*** Opening of Supplied records ***
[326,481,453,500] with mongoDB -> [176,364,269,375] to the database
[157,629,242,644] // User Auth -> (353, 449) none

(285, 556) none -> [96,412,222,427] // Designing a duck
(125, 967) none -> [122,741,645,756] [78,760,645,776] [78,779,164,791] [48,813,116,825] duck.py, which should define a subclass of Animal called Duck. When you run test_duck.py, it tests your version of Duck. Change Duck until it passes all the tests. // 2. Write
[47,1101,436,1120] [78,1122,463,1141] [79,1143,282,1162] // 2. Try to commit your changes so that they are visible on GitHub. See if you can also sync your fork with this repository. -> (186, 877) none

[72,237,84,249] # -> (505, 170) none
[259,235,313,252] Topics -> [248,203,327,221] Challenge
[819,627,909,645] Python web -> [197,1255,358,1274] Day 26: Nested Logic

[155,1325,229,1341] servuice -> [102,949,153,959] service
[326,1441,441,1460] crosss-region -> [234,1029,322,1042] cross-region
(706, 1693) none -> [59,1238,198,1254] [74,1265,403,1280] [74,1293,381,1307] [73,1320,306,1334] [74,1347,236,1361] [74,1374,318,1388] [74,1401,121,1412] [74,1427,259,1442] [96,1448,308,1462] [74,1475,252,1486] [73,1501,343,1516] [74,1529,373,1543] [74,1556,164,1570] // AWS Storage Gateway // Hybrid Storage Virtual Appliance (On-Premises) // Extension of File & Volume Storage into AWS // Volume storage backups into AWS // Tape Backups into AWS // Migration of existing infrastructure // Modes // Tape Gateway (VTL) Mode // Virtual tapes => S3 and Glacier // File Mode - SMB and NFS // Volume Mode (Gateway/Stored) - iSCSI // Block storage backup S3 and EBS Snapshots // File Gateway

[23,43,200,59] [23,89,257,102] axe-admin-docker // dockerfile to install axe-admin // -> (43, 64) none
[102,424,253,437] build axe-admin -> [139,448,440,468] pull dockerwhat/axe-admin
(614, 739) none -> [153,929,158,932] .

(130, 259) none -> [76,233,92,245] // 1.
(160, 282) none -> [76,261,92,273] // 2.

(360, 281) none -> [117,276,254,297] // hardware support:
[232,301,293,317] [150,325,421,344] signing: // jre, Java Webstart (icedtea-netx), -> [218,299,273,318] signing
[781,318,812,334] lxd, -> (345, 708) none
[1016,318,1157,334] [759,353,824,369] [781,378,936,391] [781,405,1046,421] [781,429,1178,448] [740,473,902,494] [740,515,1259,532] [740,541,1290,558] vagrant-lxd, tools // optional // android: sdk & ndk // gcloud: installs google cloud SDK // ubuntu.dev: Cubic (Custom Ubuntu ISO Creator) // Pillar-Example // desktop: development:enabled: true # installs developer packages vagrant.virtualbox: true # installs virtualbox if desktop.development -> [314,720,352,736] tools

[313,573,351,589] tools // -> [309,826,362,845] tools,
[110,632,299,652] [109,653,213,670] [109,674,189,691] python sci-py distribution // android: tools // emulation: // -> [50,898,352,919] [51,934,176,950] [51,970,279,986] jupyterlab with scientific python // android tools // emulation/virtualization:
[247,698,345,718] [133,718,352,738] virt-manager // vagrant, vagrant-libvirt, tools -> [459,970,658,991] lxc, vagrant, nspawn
*** Close of Supplied records ***
Only the lines from the opening of the material through the line with "[326,1441,441,1460] crosss-region ->" should be echoed, exactly as written.

[326,481,453,500] with mongoDB -> [176,364,269,375] to the database
[157,629,242,644] // User Auth -> (353, 449) none

(285, 556) none -> [96,412,222,427] // Designing a duck
(125, 967) none -> [122,741,645,756] [78,760,645,776] [78,779,164,791] [48,813,116,825] duck.py, which should define a subclass of Animal called Duck. When you run test_duck.py, it tests your version of Duck. Change Duck until it passes all the tests. // 2. Write
[47,1101,436,1120] [78,1122,463,1141] [79,1143,282,1162] // 2. Try to commit your changes so that they are visible on GitHub. See if you can also sync your fork with this repository. -> (186, 877) none

[72,237,84,249] # -> (505, 170) none
[259,235,313,252] Topics -> [248,203,327,221] Challenge
[819,627,909,645] Python web -> [197,1255,358,1274] Day 26: Nested Logic

[155,1325,229,1341] servuice -> [102,949,153,959] service
[326,1441,441,1460] crosss-region -> [234,1029,322,1042] cross-region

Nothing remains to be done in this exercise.